Regarding the comment of sophacles, power distribution is part of the economic factor. It may be that the central plant is much more reliable than a backyard plant, but the power grid - subject to thunderstorms, ice, tree falls, backhoes, curious squirrels, and so on - makes the overall power supply system less reliable than a backyard fusion plant.
There is still a grid. If my power source goes out, I want backup to come from other nearby sources - the timeline of power restoration from the current delivery system is on the order of minutes or hours for over 80% of outages, and on the order of a couple weeks for over 99% of the rest of outages. If my power plant breaks, I need restoration numbers that meet that. (additionally, I need plant repair bills to be lower than however much money having the backyard plant would save me. TCO considerations again).
Further, these two assumptions are built into your "better" assessment:
* It is cheaper to have a power plant in my back yard than buying it from the grid.
* The backyard source can be made safe.
Combining these two assumptions is a big deal. If both are true, I will agree that it is a good option (with the caveat listed above). However, there is a HUGE amount of R&D to get there, including a massive set of efficient production runs for parts to build all the systems to make it happen. The economics of this points to it not being likely that everyone has a backyard fusion plant.
It is far more likely to see big fusion plants in greater number scattered around the power grid to provide higher reliability in the cases of line loss etc. Further, with energy now being much, much cheaper to produce, you'll likely start seeing more reliable distribution channels for electrical power. Overhead lines would be reasonable to replace with underground ones, which are less efficient, but are also more reliable as they are less likely to be damaged in weather events. You'll also probably see a reduction in star-topology distribution - more redundancy in distribution paths, at the cost of some efficiency, because the complex equipment will be cheaper to manufacture (you know, because energy to do so will not factor into costs anymore).

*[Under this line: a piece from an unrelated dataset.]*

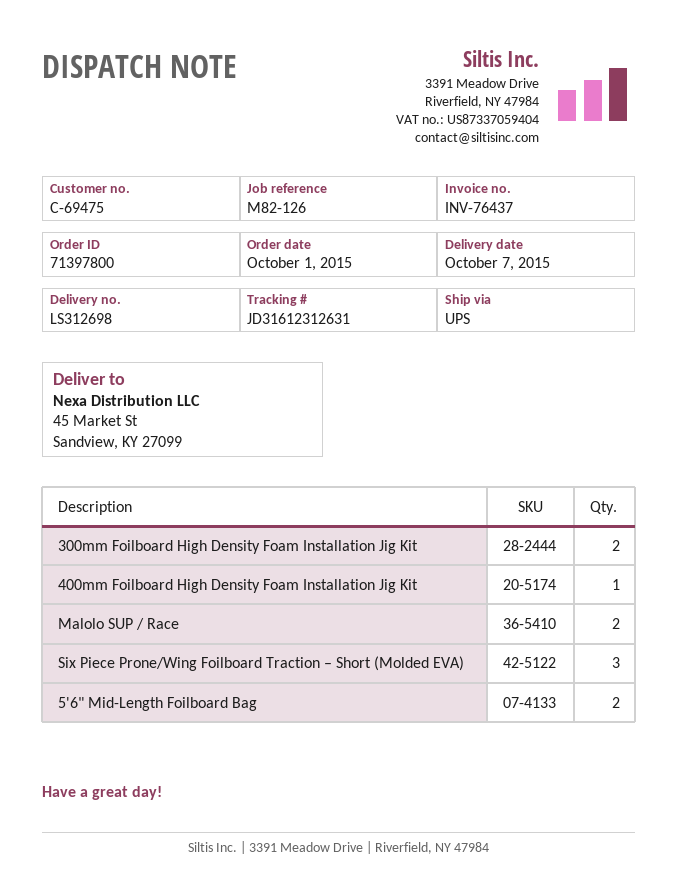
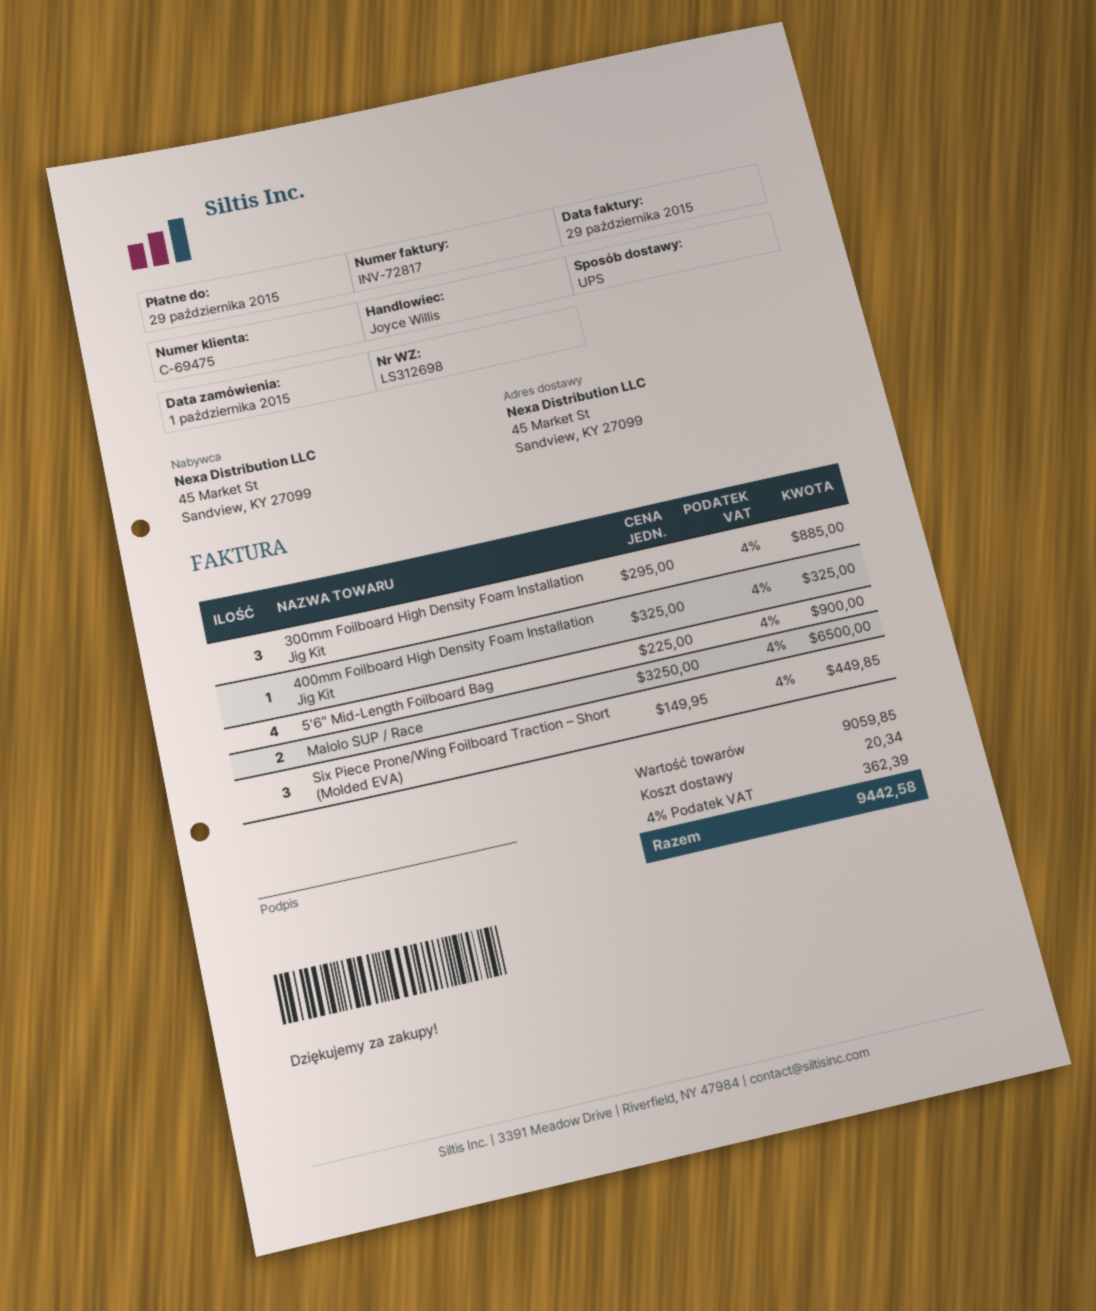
invoice number: INV-76437 -> INV-72817
300mm Foilboard High Density Foam Installation Jig Kit: 2 -> 3
5'6" Mid-Length Foilboard Bag: 2 -> 4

My hypothetical was to show that there could be cases where it does not make sense to use a Mr. Fusion type device to produce hydrocarbon fuel which is then used as the energy source. Everything I said takes place in the original fantasy world. Under the original premise -- "some grad student gets fusion going at a very low price" -- then it must be using some principle we haven't yet thought of. And with that premise in place, almost anything goes.
Once I put realism into place, then the original hypothetical is not sustainable. The long term solutions for real life are decreased energy use, fission, hypothetical fusion, and renewable. None of the last three can exist without a grid, at least for most people. The only way to be without a grid is greatly reduced power use, a less concentrated population, and switch to local renewable resources. That isn't going to happen.
(Although if we had that technology in cheap enough form, some of the major loads in your house may switch to DC to avoid conversion losses to AC, since solar panels and batteries are both inherently DC technologies, and that might make the inverter less important.)